The bank is currently in the process of integrating iPal with existing voice assistants such as Cortana, Siri and Assistant. “Yes, it is a natural progression. We want to explore our ability to interface with multiple voice assistants and that certainly presents different challenges,” Madhivanan added in a statement to FirstPost.
Axis Bank, India’s third-largest private sector bank, launched an innovation lab called “Thought Factory” last year to accelerate the development of innovative AI technology solutions for the banking sector.
The innovation hub located in Bengaluru, has an in-house innovation team and an accelerator program through which the bank engages with startups in a 3-month program. Shortlisted startups are then put in a structured mentorship program for fine-tuning, validating and scaling their business.
Recently, Axis Bank launched an AI & NLP (Natural Language Processing) enabled app, Conversational Banking, to help consumers with financial and non-financial transactions, answer FAQs and get in touch with the bank for loan other products.
Currently available on Facebook and the Axis Bank website, it will soon be extended to mobile banking channels as well, a spokesperson for the bank said. Rajiv Anand, executive director at Axis Bank, told Emerj:
“The intent is to provide 24×7 assistance, instant gratification and convenience to our customers in an intuitive and native way.”
To help reduce the turnaround time (TAT), the bank has implemented AI across 125+ processes and cognitive automation across 90 processes, which needed repetitive manual labor. Currently, robotic process automation (RPA) is complete for most processes, including account maintenance and servicing, loan disbursements, bulk transaction processes and ATM support. Anand said:
“What it means is that if previously an employee spent 15 minutes to do data entry and scrutiny while opening a savings account, now it takes two-three minutes (for exception scenarios only) since the bot has been trained to extract, match and validate the data across documents. Not only has TAT and customer experience improved across processes but human prone error and objectivity is significantly eliminated thus improving compliance, too. The other critical area where we are using AI is operational risk and AML.”

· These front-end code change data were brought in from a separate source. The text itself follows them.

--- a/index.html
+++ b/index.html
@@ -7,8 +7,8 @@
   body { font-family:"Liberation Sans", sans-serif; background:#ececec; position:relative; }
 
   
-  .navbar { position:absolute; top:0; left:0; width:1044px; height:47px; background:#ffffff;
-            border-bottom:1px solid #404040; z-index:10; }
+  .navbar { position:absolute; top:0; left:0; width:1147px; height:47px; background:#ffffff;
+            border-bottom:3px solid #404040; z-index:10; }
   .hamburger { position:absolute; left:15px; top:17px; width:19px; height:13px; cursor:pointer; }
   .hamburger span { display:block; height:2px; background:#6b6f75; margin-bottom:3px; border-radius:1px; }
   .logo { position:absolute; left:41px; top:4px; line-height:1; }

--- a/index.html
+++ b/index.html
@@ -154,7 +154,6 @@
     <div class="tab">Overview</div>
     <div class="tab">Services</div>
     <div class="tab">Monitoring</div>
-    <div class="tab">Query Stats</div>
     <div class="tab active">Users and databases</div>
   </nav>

Axis bank is seeing significant improvement in efficiency, time and cost savings. “We have a far more robust credit risk model; evident from the fact that 80 percent of the suspicious transactions are from 5 percent customers identified as high risk by the AI-enabled neural network,” he added.

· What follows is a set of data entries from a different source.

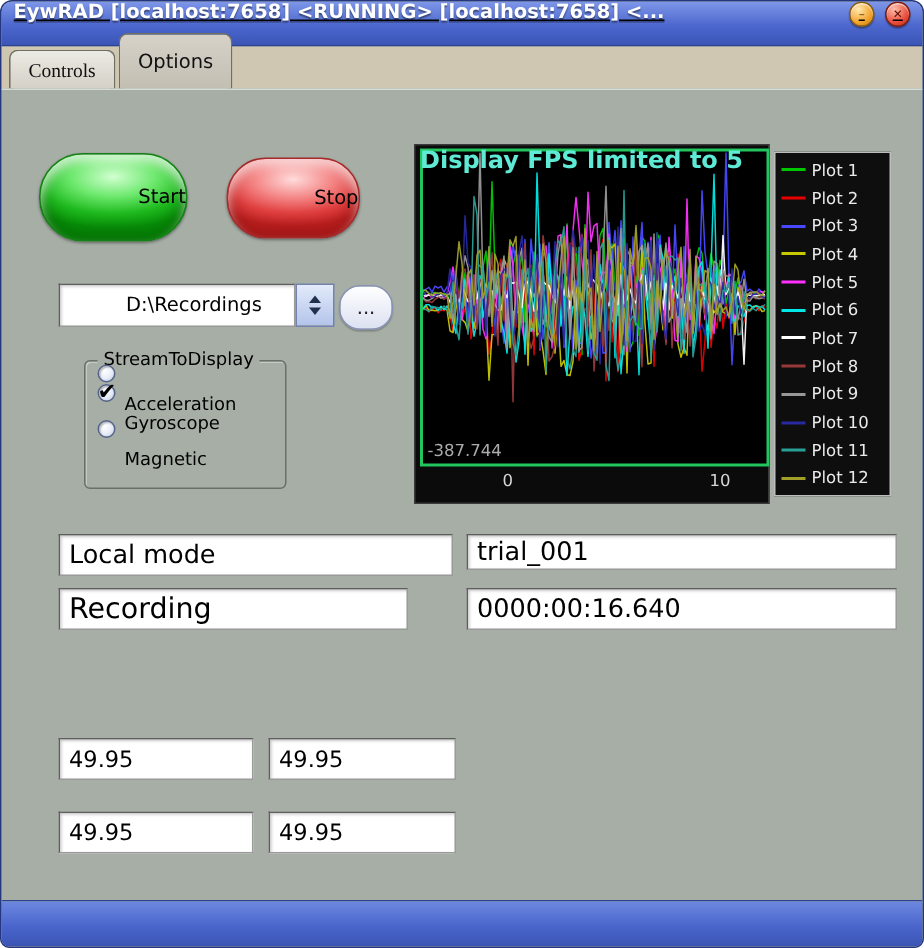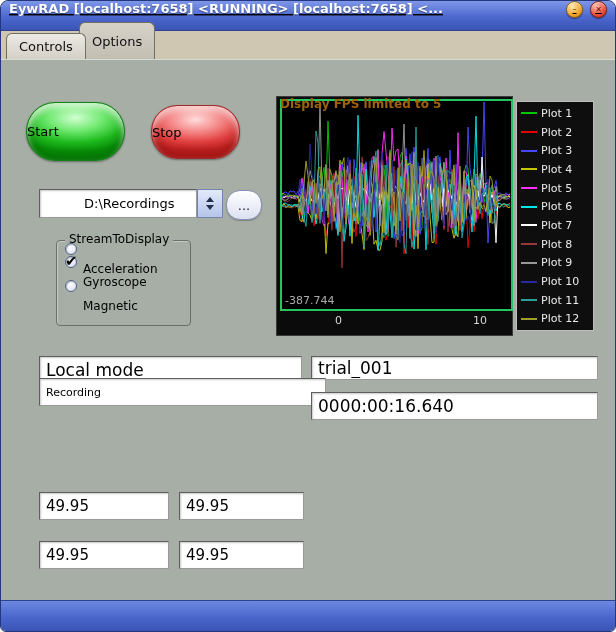--- a/index.html
+++ b/index.html
@@ -25,7 +25,7 @@
   .tabstrip{position:absolute;left:0;top:30px;width:100%;height:28px;background:#cfc7b2;}
   .tab{position:absolute;bottom:0;box-sizing:border-box;border:1px solid #6f6f64;border-bottom:none;
     border-radius:6px 6px 0 0;display:flex;align-items:center;padding:0 12px;font-size:13px;color:#111;}
-  .tab.active{left:5px;height:26px;z-index:2;background:linear-gradient(#eceae4,#d4d0c6);}
+  .tab.active{left:5px;height:26px;z-index:2;background:linear-gradient(#eceae4,#d4d0c6);font-family:Liberation Serif, serif;}
   .tab.inactive{left:78px;height:37px;z-index:1;background:linear-gradient(#d6d2c8,#c2beb2);}
 
   

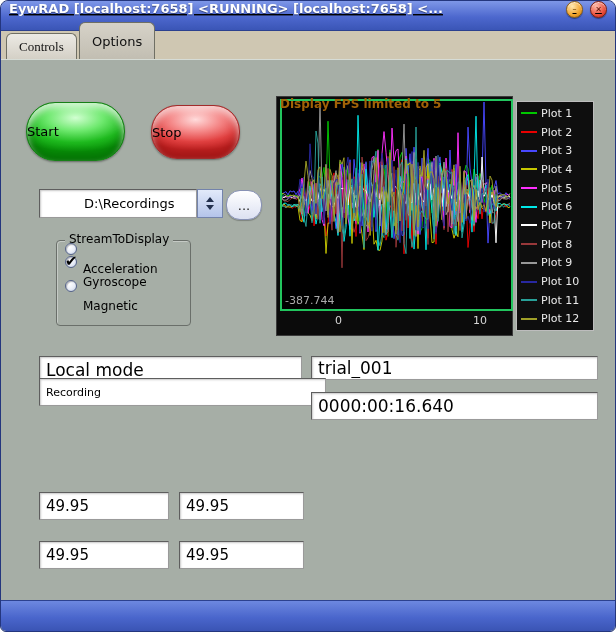--- a/index.html
+++ b/index.html
@@ -77,7 +77,7 @@
   
   .plot-container{position:absolute;left:275px;top:95px;width:237px;height:240px;background:#0b0b0b;
     border:1px solid #3a3a3a;box-sizing:border-box;}
-  .plot-overlay-text{position:absolute;top:0;left:3px;color:#a16207;font-weight:bold;font-size:12px;z-index:3;}
+  .plot-overlay-text{position:absolute;top:0;left:3px;color:#5eead4;font-weight:bold;font-size:16px;z-index:3;}
   .plot-inner{position:absolute;left:3px;top:2px;width:229px;height:208px;background:#000;
     border:2px solid #22c55e;box-sizing:content-box;}
   .plot-inner svg{position:absolute;left:0;top:0;width:100%;height:100%;}

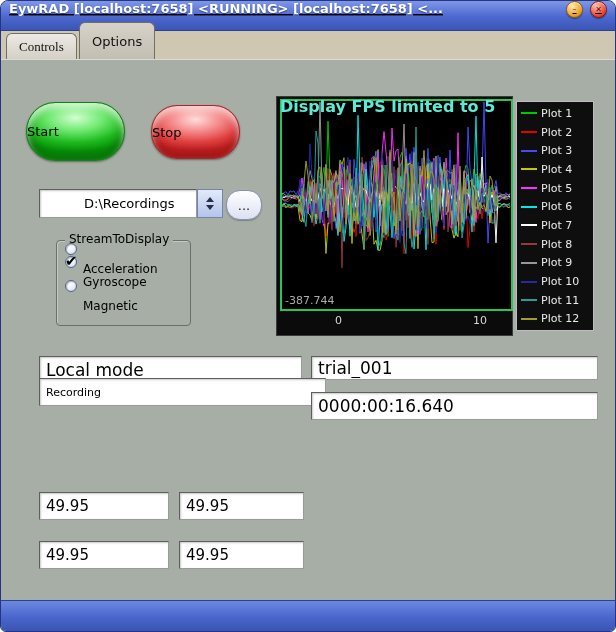--- a/index.html
+++ b/index.html
@@ -33,7 +33,7 @@
     border-top:1px solid #d6dcd6;box-sizing:border-box;}
 
   
-  .pill-btn{position:absolute;display:flex;align-items:center;justify-content:flex-start;
+  .pill-btn{position:absolute;display:flex;align-items:center;justify-content:flex-end;
     font-size:13px;color:#000;cursor:default;}
   .start-btn{left:25px;top:101px;width:97px;height:57px;border-radius:29px;border:1px solid #177f17;
     background:radial-gradient(ellipse 75% 60% at 50% 26%,#d2ffd2 0%,#6fe96f 38%,#1fbb1f 72%,#089608 100%);

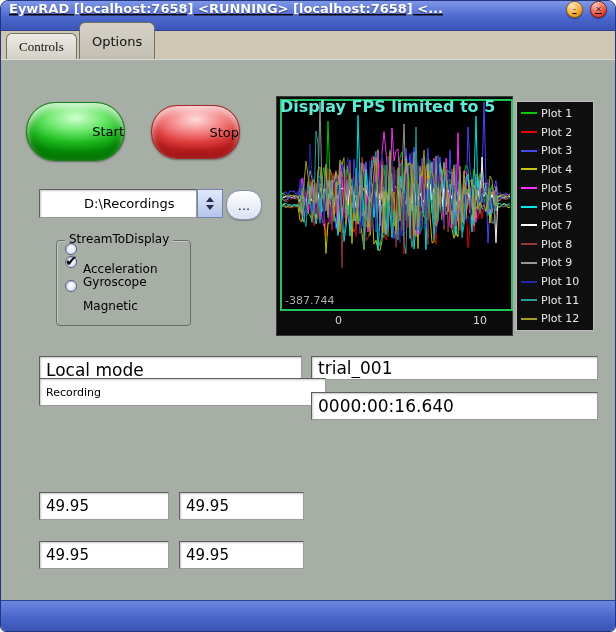--- a/index.html
+++ b/index.html
@@ -94,7 +94,7 @@
   .legend-label{color:#eaeaea;font-size:11px;white-space:nowrap;}
   .mode-label-field{left:38px;top:355px;width:263px;height:28px;font-size:17px;}
   .mode-value-field{left:310px;top:355px;width:287px;height:24px;font-size:17px;}
-  .status-label-field{left:38px;top:377px;width:287px;height:28px;font-size:11px;}
+  .status-label-field{left:38px;top:391px;width:233px;height:28px;font-size:19px;}
   .time-value-field{left:310px;top:391px;width:287px;height:28px;font-size:17px;}
   .rate-field{height:28px;font-size:15px;margin-top:24px;}
   .rate-0{left:38px;top:467px;width:130px;}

With RPA there’s visible reduction in TAT – savings account opening has reduced by 90 percent, on current accounts by 92 percent, and on other processes by 50 percent-80 percent.
Chatbots at Indian Banks
The four leading commercial banks in India, in collaboration with fintech startups, are using AI to improve the customer experience, reduce costs and improve efficiency.
Chatbots seems to be the primary AI use-case at Indian banks today, with all four banks investing in conversational apps – mostly focused on customer service. In some cases, like in SBI, we have also seen the use of AI-powered smart cameras that captures facial expressions of customers to offer real-time feedback on their experiences.
The banks seem to be competing with each other to launch their AI solutions and stay ahead in the technology adoption curve. While none of the banks quantified an investment figure, it’s evident that a large percentage of the digital transformation budget is being geared toward AI and related technologies and the spend is only going to increase in the future.